» **Saved data entries**:
====

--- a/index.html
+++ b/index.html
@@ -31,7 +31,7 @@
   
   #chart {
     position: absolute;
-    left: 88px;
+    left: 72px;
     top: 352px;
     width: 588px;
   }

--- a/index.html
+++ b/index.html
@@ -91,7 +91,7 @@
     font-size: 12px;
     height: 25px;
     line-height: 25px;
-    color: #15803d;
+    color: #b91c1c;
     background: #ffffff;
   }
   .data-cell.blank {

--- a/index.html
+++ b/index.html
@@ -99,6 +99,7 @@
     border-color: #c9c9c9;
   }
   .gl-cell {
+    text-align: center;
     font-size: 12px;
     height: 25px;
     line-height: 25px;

====

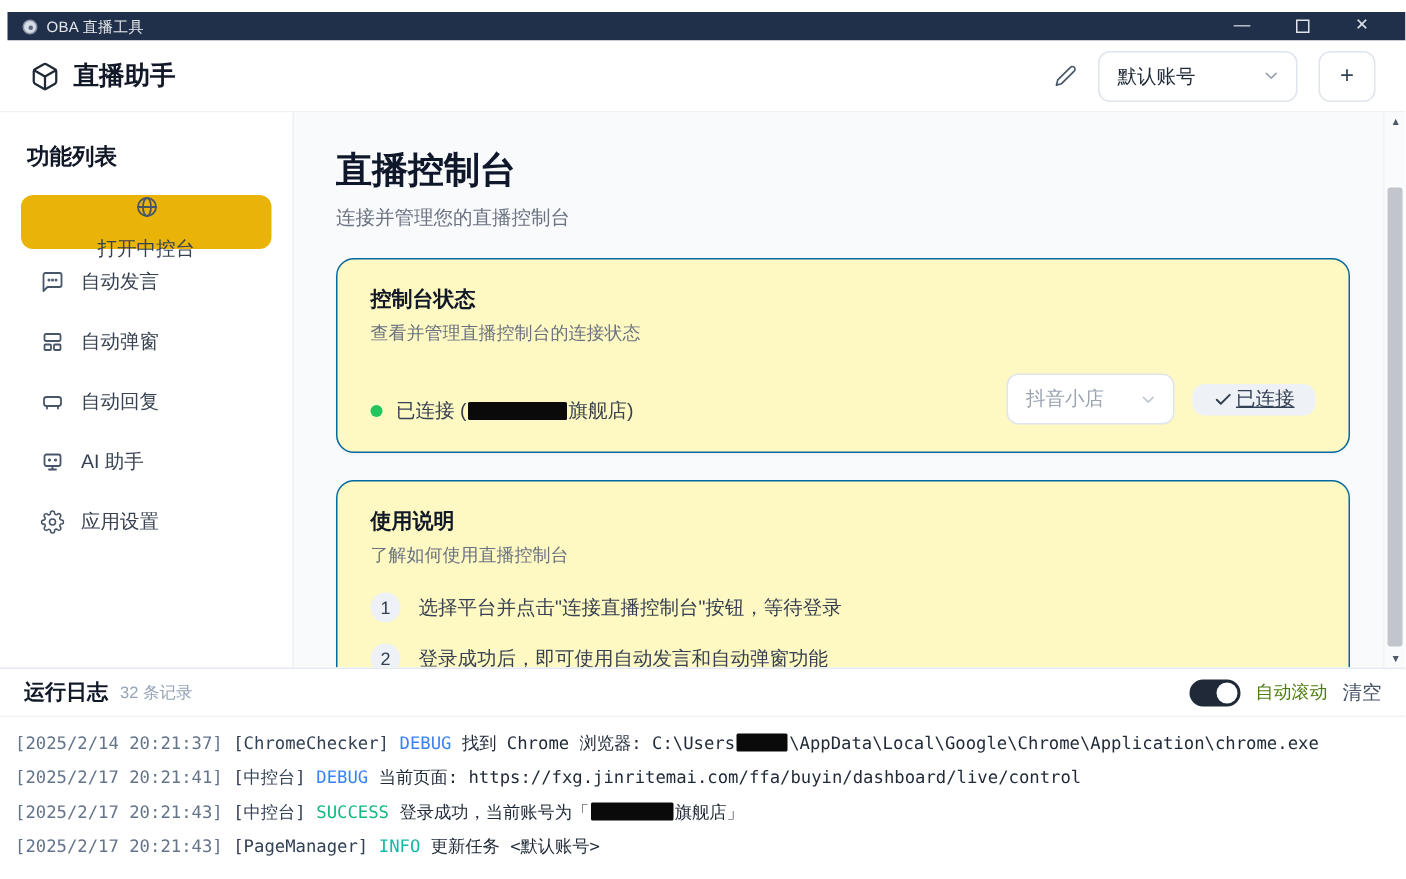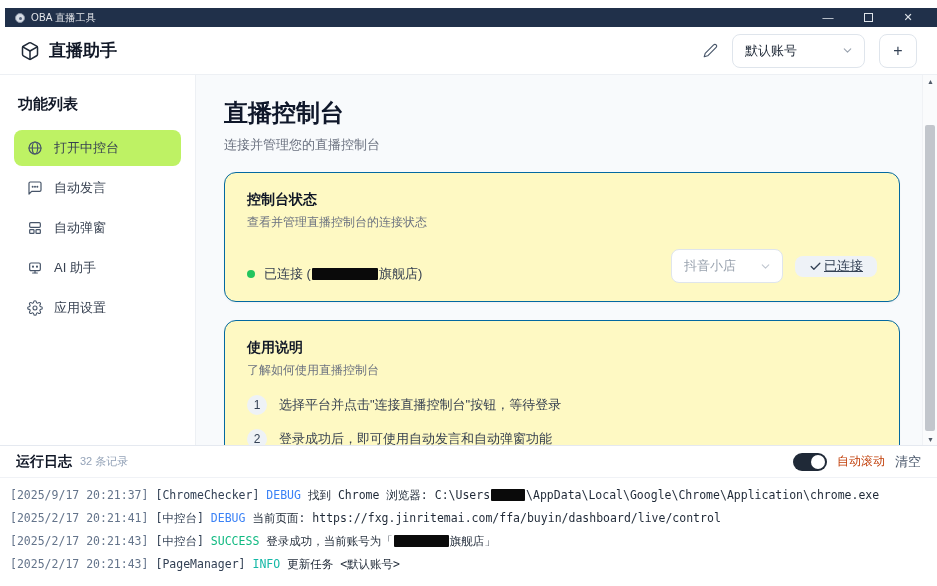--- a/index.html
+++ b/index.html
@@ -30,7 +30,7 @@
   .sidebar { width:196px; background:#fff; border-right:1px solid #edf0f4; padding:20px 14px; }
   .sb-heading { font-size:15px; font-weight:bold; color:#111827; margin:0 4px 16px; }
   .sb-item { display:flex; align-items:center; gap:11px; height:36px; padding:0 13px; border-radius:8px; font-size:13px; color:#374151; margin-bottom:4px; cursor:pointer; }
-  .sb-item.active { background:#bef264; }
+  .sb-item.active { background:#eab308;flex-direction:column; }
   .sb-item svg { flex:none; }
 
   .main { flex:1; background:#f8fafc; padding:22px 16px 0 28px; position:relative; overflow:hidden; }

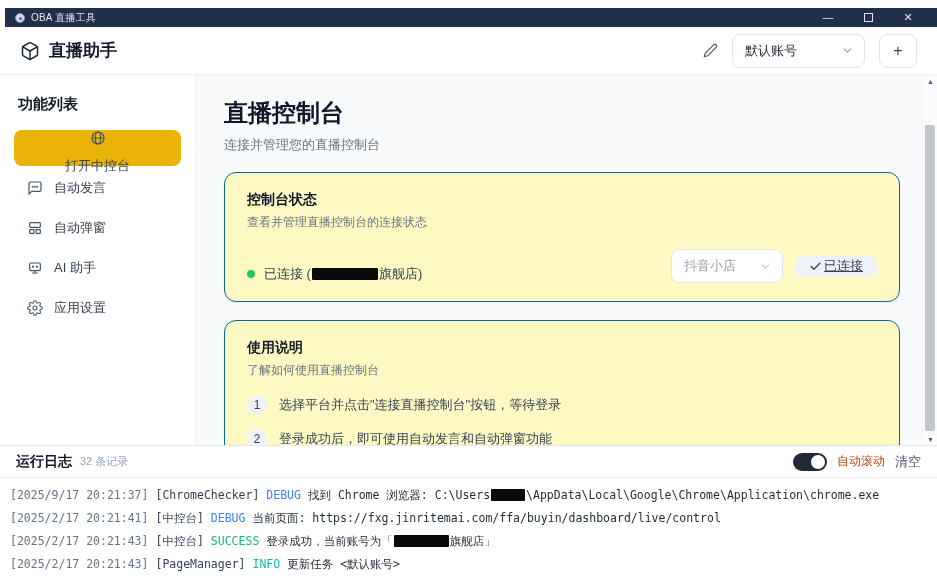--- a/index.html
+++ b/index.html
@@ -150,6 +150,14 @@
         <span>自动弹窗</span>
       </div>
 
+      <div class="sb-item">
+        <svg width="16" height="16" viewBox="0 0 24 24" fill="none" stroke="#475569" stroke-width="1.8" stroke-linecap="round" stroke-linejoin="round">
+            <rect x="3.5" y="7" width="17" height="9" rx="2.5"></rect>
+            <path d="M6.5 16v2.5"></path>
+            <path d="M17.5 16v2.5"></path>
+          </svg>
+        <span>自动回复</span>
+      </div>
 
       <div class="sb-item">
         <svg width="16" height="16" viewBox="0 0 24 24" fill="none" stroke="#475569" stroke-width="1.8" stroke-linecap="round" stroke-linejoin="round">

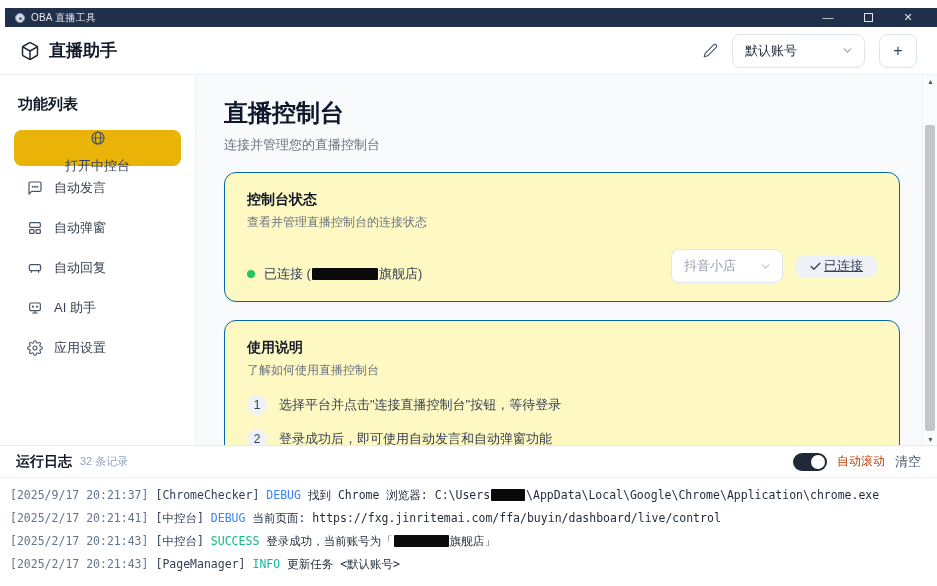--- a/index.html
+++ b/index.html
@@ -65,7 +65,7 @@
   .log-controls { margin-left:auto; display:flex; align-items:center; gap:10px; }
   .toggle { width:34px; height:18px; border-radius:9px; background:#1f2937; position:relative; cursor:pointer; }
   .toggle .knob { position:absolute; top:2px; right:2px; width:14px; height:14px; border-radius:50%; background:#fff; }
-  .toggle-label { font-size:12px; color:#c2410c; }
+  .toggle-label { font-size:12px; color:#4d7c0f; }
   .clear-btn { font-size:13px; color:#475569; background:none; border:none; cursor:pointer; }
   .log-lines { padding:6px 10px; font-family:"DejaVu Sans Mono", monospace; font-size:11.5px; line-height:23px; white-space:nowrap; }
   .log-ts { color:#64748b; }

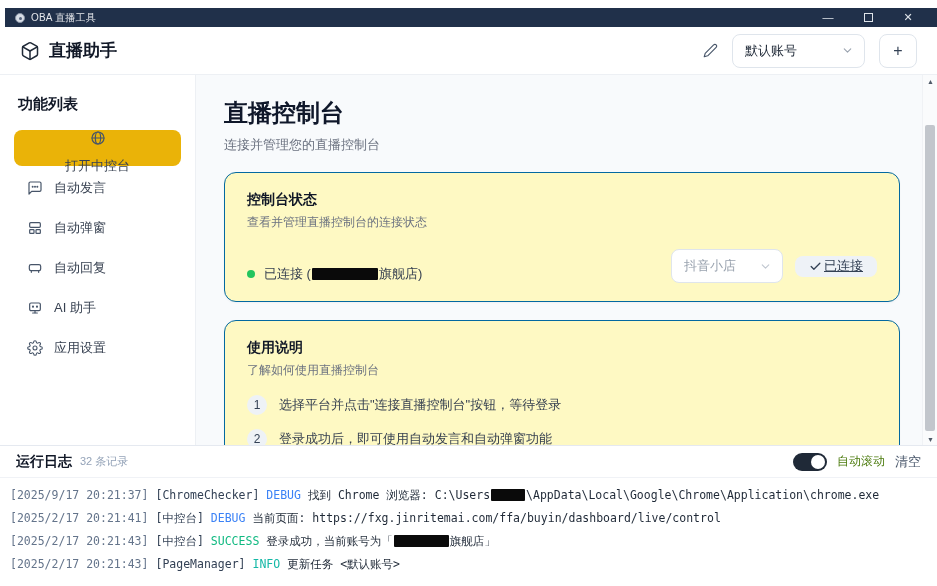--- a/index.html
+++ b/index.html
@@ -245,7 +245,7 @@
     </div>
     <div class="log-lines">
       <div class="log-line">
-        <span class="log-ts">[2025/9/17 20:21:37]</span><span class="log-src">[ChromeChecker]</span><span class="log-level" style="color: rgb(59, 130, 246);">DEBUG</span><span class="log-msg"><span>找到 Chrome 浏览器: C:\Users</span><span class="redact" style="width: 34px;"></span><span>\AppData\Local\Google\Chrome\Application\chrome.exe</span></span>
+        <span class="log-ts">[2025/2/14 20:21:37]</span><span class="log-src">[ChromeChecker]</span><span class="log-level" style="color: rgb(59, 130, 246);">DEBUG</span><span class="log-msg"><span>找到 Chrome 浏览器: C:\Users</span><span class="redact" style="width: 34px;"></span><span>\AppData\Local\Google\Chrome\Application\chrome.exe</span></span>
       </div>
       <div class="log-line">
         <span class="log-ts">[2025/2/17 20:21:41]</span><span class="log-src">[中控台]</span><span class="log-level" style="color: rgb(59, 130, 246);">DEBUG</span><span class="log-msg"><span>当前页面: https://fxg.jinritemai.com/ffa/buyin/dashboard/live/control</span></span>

====

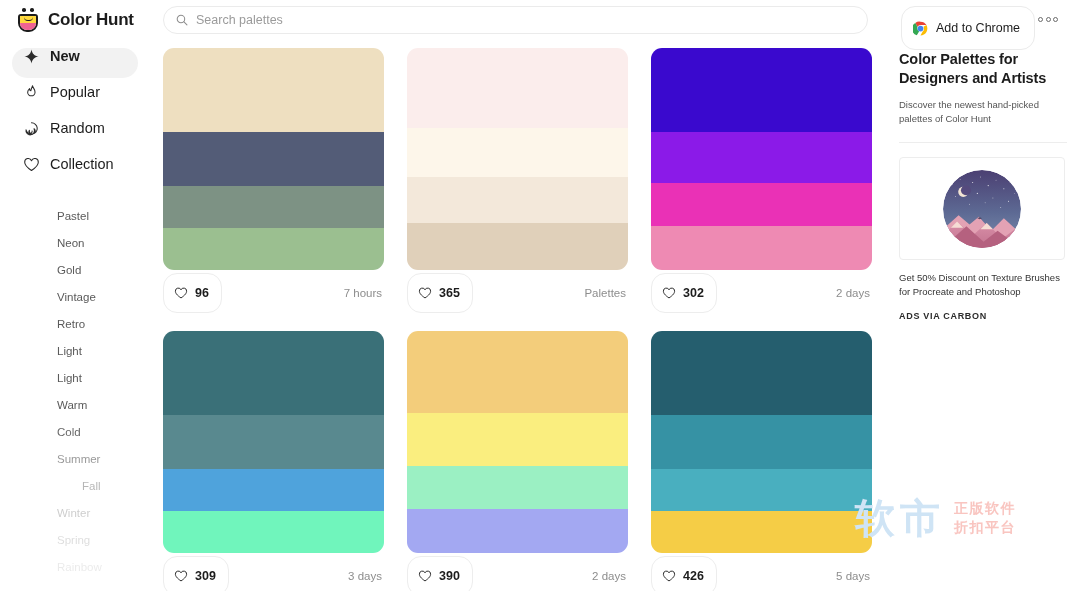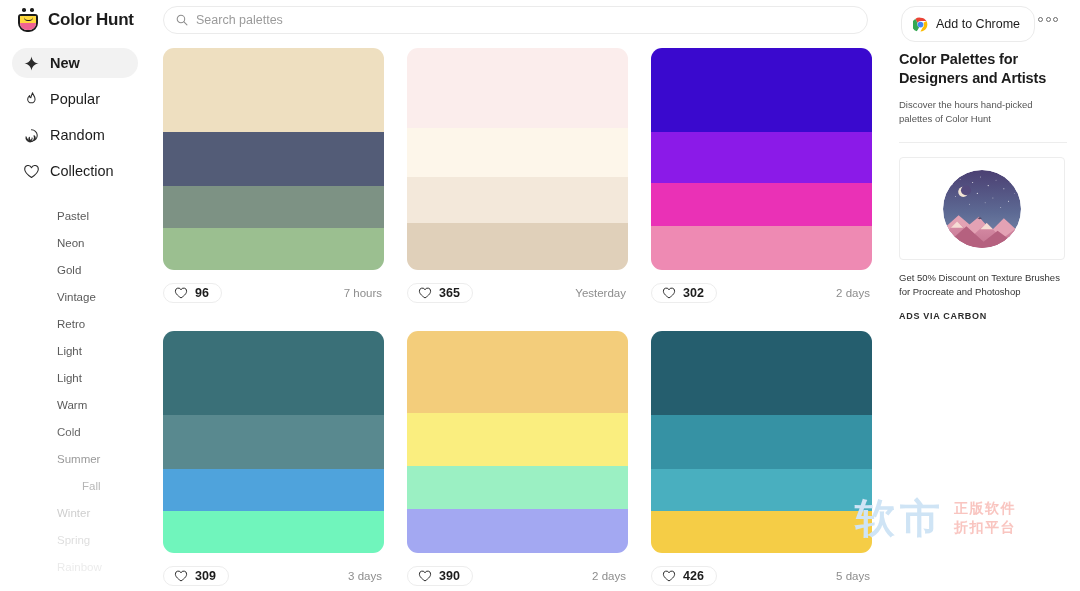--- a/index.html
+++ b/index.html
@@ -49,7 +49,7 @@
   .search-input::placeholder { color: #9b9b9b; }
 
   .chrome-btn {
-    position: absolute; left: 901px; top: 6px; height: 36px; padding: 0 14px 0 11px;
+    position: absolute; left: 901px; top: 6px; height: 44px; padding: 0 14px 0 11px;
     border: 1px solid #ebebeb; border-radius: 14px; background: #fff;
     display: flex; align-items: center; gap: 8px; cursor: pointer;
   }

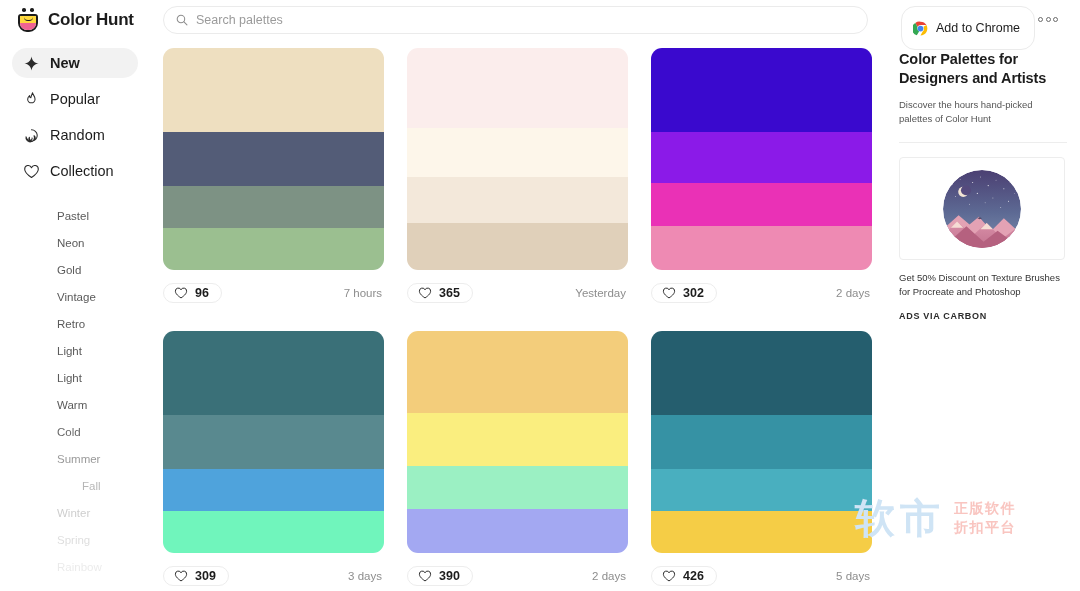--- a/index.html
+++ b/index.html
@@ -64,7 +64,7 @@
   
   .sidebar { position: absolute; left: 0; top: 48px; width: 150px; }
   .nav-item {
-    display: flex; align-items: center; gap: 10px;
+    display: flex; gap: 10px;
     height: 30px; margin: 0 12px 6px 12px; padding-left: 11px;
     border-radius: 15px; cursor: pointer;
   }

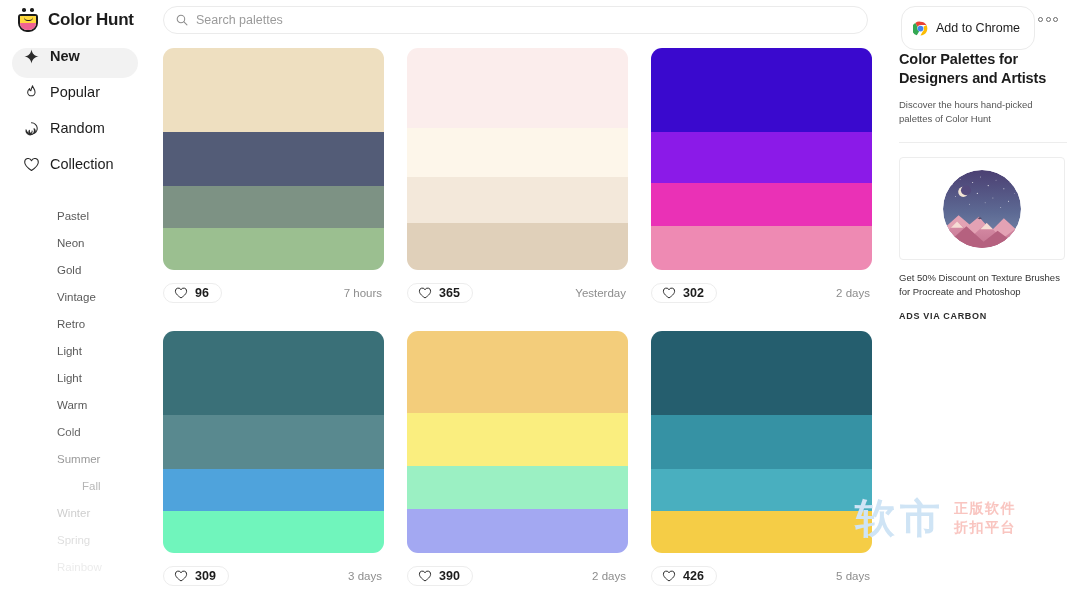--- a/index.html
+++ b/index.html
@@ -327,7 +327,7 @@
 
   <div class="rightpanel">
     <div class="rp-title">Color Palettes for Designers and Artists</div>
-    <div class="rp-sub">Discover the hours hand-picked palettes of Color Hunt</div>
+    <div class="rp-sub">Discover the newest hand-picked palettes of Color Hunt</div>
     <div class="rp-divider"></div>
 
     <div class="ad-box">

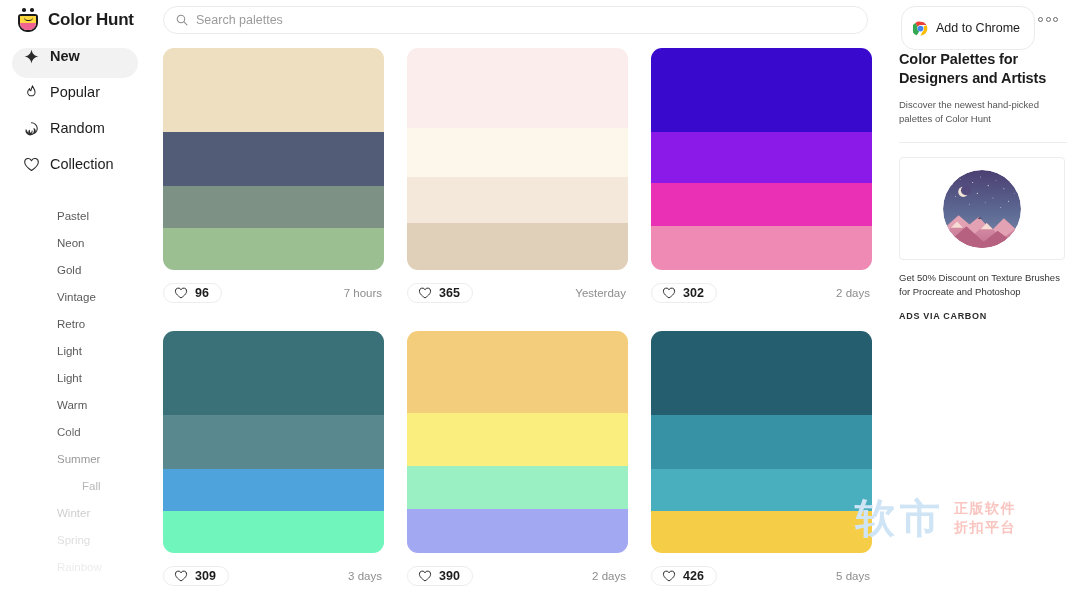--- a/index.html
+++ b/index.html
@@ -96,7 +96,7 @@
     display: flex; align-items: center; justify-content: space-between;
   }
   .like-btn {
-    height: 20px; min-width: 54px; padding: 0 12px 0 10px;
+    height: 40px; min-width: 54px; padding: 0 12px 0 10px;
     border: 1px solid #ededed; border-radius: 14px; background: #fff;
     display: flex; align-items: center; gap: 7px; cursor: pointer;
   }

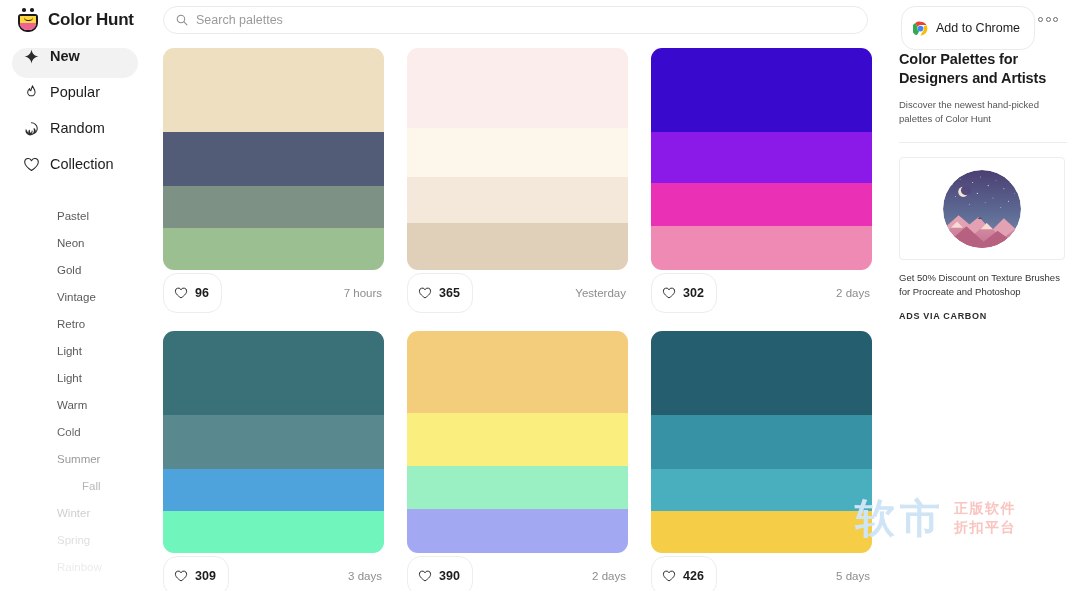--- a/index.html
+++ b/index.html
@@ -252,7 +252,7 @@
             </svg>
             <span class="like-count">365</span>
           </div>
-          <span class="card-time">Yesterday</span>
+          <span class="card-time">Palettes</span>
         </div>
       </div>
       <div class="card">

====

» **Work request**: Note each line above that contains "linejoin" and copy it out.

» **Your response**:
+        <svg width="16" height="16" viewBox="0 0 24 24" fill="none" stroke="#475569" stroke-width="1.8" stroke-linecap="round" stroke-linejoin="round">
         <svg width="16" height="16" viewBox="0 0 24 24" fill="none" stroke="#475569" stroke-width="1.8" stroke-linecap="round" stroke-linejoin="round">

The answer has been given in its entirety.